- Work item
Write out each line of the records that has "description" in it.

- Record excerpts
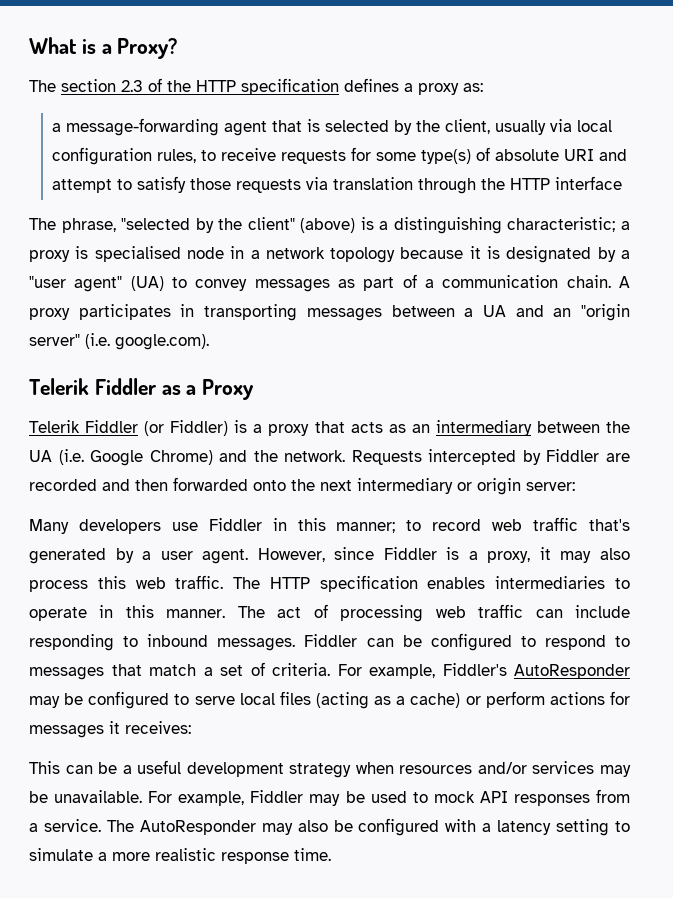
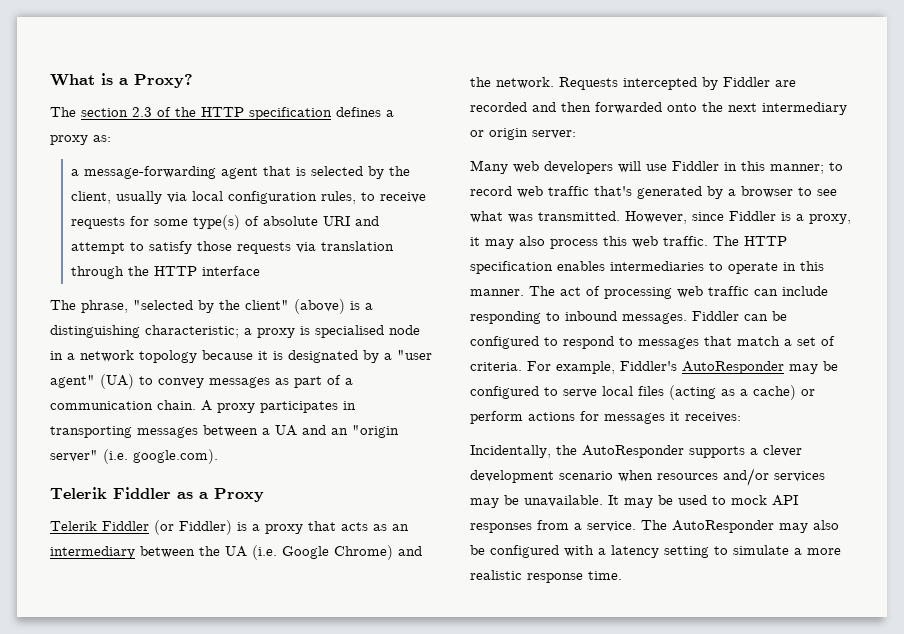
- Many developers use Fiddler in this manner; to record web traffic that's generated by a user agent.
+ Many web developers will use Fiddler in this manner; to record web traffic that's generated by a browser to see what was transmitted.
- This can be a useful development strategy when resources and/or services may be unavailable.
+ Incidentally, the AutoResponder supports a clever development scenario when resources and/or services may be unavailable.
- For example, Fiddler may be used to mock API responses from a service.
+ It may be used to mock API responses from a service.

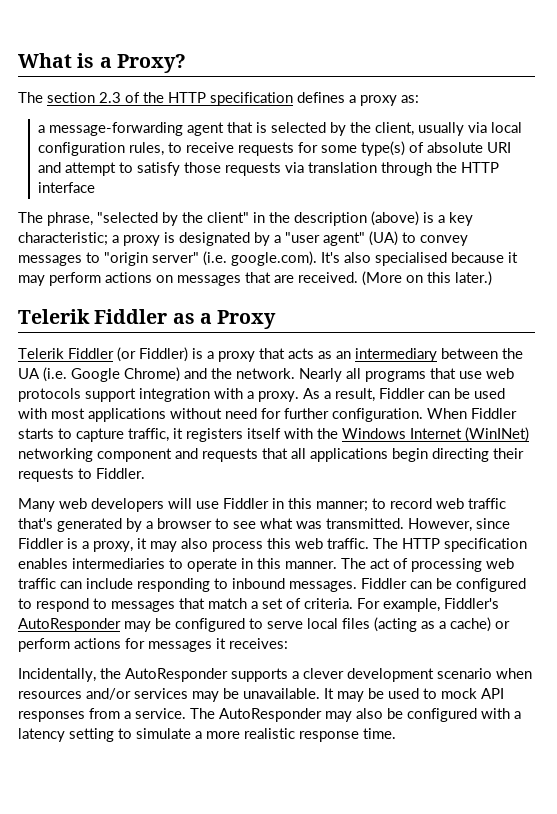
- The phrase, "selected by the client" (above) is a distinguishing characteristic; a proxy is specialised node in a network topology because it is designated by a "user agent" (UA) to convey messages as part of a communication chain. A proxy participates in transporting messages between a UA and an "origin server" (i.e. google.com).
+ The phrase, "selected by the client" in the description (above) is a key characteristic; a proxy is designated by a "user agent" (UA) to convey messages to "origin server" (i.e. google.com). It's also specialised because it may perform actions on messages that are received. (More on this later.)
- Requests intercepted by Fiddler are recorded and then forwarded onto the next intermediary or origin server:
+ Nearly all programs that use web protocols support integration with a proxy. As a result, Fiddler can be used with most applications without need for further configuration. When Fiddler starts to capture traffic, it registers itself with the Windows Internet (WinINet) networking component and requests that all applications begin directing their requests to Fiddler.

--

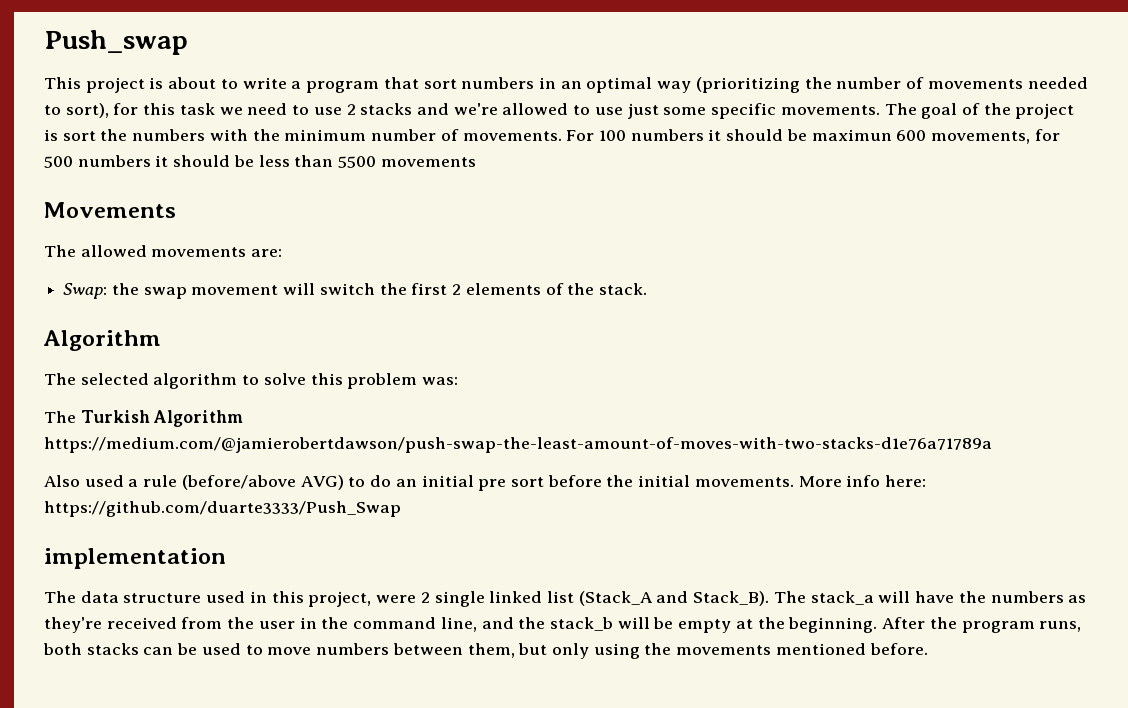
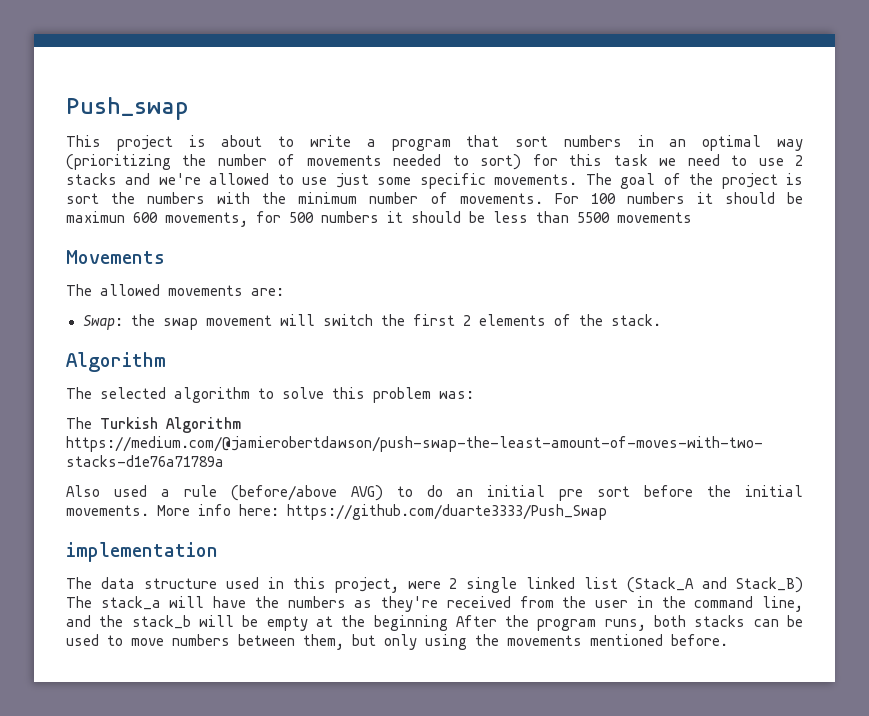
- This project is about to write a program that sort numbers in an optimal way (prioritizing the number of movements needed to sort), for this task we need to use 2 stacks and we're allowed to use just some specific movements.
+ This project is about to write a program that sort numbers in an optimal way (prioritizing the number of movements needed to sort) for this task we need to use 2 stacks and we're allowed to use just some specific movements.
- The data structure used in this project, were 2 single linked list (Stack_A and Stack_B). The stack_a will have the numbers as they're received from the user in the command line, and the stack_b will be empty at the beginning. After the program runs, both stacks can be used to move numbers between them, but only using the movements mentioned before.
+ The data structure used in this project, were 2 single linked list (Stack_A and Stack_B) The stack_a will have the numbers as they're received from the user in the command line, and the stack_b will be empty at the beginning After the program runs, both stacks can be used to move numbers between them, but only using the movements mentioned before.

---

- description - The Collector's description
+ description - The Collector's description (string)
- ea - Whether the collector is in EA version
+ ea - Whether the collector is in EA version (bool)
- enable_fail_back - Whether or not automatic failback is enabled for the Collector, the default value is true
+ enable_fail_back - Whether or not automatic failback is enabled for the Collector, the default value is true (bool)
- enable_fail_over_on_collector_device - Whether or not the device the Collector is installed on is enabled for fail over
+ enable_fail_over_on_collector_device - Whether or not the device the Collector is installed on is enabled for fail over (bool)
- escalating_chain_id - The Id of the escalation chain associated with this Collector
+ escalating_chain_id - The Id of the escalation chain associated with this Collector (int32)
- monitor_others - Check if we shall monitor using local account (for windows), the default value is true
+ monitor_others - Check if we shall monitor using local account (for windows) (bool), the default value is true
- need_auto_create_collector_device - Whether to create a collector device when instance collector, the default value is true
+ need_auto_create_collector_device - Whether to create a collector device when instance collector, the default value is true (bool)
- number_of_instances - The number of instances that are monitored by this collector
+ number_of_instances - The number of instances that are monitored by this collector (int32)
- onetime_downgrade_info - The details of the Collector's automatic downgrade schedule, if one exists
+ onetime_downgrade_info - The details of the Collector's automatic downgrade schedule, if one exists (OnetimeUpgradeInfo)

- Written response
+ The phrase, "selected by the client" in the description (above) is a key characteristic; a proxy is designated by a "user agent" (UA) to convey messages to "origin server" (i.e. google.com). It's also specialised because it may perform actions on messages that are received. (More on this later.)
- description - The Collector's description
+ description - The Collector's description (string)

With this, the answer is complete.